PROVIDED RECORDS:
:::

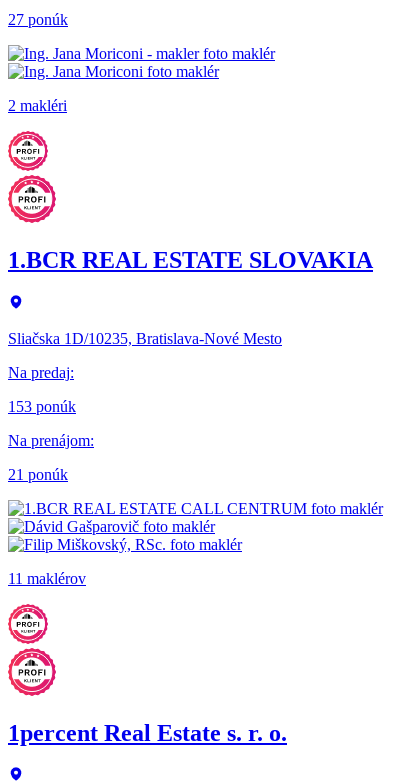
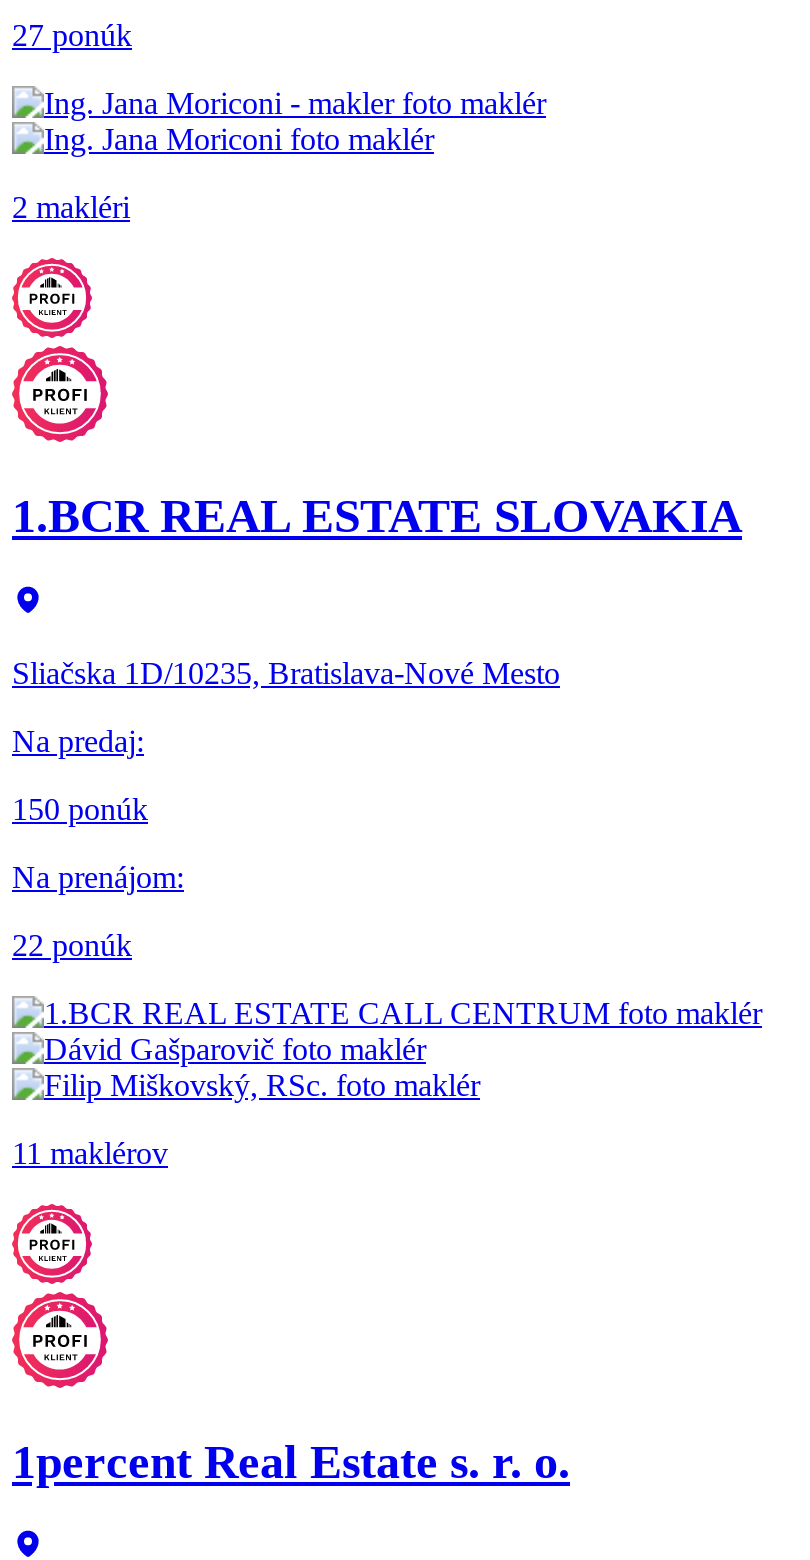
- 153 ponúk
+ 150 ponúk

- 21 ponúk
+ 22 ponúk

:::

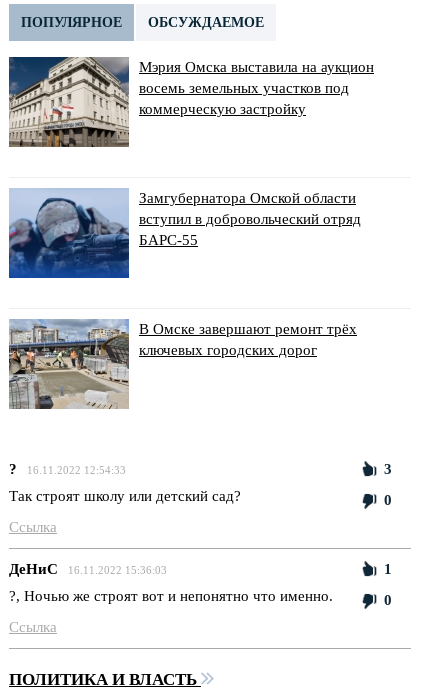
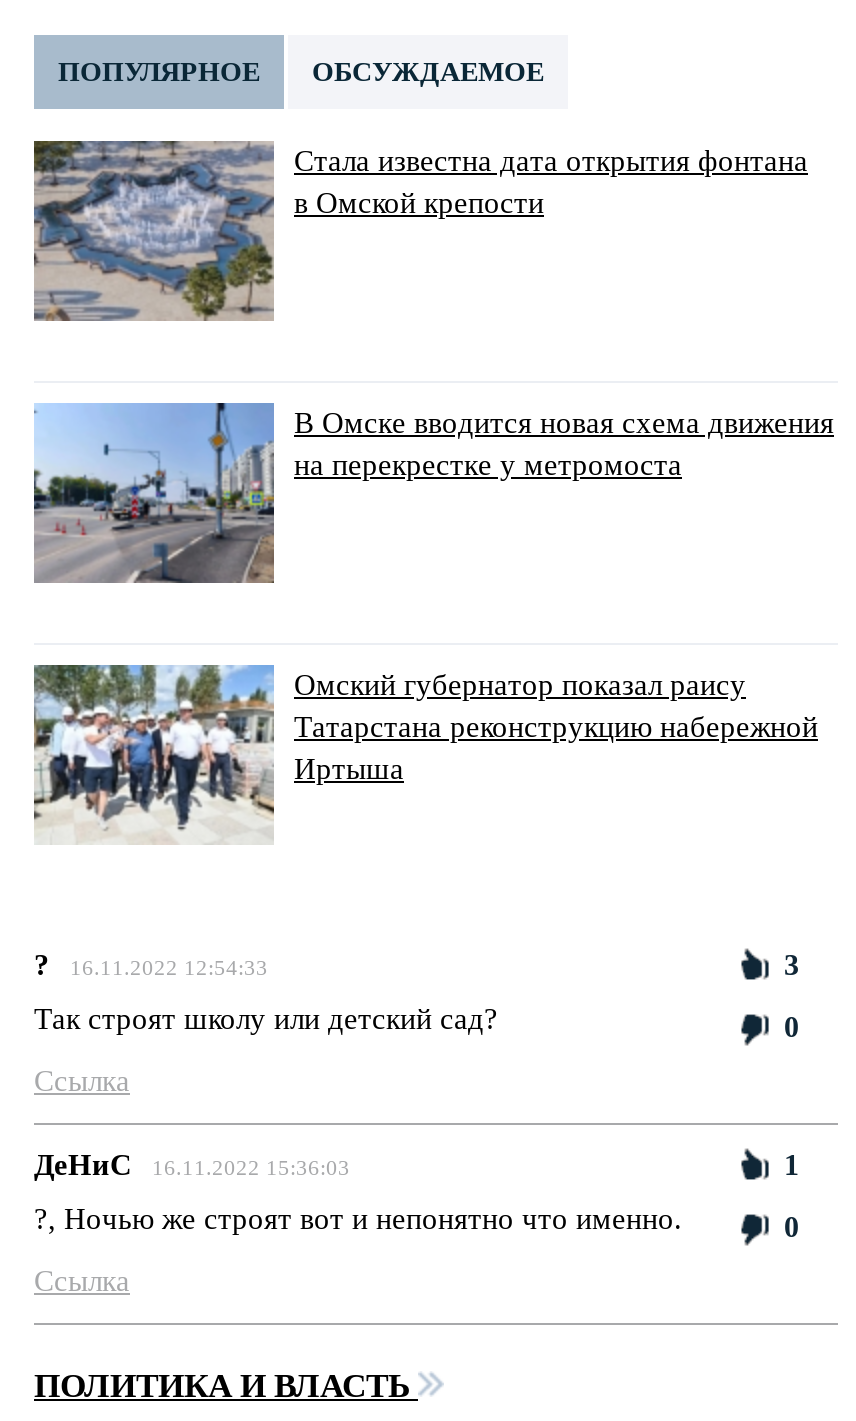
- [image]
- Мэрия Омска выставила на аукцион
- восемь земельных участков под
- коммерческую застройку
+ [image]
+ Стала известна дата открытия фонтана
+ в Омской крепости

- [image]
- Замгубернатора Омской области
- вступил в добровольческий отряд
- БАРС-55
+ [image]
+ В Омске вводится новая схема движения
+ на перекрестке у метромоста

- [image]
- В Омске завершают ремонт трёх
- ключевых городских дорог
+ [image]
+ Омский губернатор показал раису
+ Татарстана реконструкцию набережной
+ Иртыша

:::

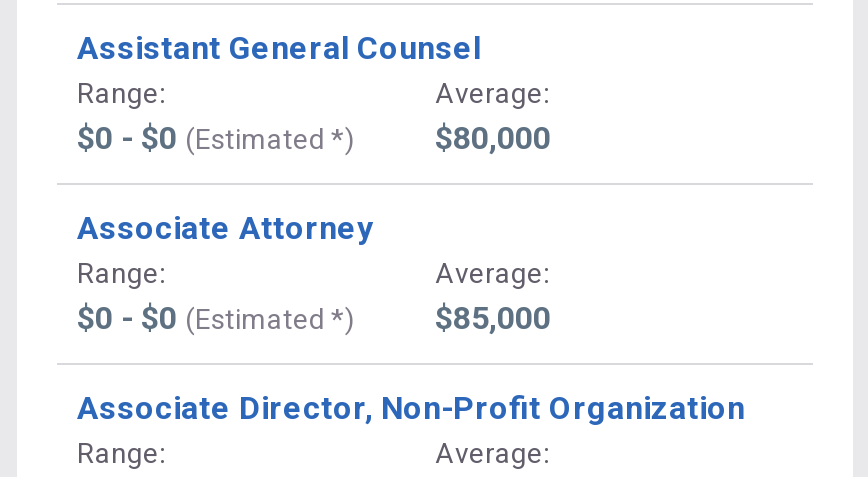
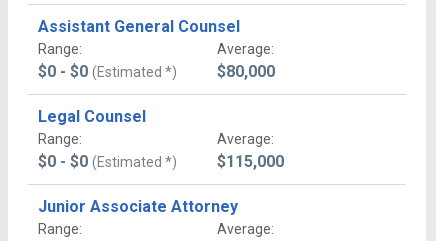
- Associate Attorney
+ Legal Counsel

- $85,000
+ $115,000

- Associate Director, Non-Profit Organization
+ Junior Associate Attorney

:::

YOUR OBJECTIVE: Find the string "Attorney" in the material above. Then copy each line that has it.

ANSWER TO THIS EXERCISE:
- Associate Attorney
+ Junior Associate Attorney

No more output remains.